Another has a cave painting displaying a pre-historic golfer, while contemporaries hunt with spears.
Barry Cook, managing director of D'Arcy in London, Fiat UK's media advertising agency, said: “There is a knack in producing universally successful European ads. The UK sense of humour does not always travel and the same is true of other nationalities.
“One of the central Fiat appeals is that ordinary cars get you from A to B. Fiats get you from A to B with a smile on your face. The Stilo ads do that.”
Juan Jose Diaz Ruiz, Fiat sales and marketing executive vice president, spoke stridently at the launch of the marketing campaign of the “energy and smiles” embodied in the Stilo ads. It fitted in with Fiat's “life in primary colours” promotional philosophy, he said.

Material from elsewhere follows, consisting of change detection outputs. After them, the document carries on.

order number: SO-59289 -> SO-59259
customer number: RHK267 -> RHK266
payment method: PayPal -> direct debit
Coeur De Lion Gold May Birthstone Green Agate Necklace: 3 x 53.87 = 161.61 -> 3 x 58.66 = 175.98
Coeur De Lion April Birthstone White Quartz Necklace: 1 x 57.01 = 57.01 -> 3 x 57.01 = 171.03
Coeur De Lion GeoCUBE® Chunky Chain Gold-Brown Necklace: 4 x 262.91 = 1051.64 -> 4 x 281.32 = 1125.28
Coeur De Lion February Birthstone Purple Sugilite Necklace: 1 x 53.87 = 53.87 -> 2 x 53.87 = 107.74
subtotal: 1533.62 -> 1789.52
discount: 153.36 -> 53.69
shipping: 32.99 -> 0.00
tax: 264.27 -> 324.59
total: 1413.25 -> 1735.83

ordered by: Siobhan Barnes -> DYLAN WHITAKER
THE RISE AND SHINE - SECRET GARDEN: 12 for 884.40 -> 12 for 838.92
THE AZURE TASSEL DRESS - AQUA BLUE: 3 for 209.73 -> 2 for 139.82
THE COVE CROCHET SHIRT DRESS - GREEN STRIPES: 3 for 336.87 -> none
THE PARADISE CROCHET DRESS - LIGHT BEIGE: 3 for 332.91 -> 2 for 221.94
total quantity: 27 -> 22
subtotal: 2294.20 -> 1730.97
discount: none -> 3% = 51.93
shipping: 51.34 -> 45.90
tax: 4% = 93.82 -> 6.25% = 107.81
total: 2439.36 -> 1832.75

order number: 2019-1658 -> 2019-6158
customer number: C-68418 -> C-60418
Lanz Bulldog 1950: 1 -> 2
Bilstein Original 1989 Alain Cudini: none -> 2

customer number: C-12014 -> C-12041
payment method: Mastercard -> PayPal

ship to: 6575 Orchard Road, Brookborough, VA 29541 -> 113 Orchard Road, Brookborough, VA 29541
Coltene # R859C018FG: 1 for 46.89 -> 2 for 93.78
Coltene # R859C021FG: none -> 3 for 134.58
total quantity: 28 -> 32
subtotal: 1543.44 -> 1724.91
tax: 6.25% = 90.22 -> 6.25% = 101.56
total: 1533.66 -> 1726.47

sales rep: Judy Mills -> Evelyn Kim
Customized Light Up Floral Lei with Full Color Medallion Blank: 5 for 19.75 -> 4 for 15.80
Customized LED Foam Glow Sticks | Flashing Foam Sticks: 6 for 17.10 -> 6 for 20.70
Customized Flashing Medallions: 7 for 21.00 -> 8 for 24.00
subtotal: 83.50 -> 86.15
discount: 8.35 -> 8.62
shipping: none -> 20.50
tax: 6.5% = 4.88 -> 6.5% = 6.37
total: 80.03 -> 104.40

Fiat Auto UK hopes Stilo will help to reduce its traditional dependency on the B-segment Punto (60% of sales). It plans around 30,000 Stilo sales next year.
From 2003, volume should climb as an estate version arrives, to be followed in 2004 by a compact MPV, which could be run alongside the more radical Multipla.
Login to comment
Comments
No comments have been made yet.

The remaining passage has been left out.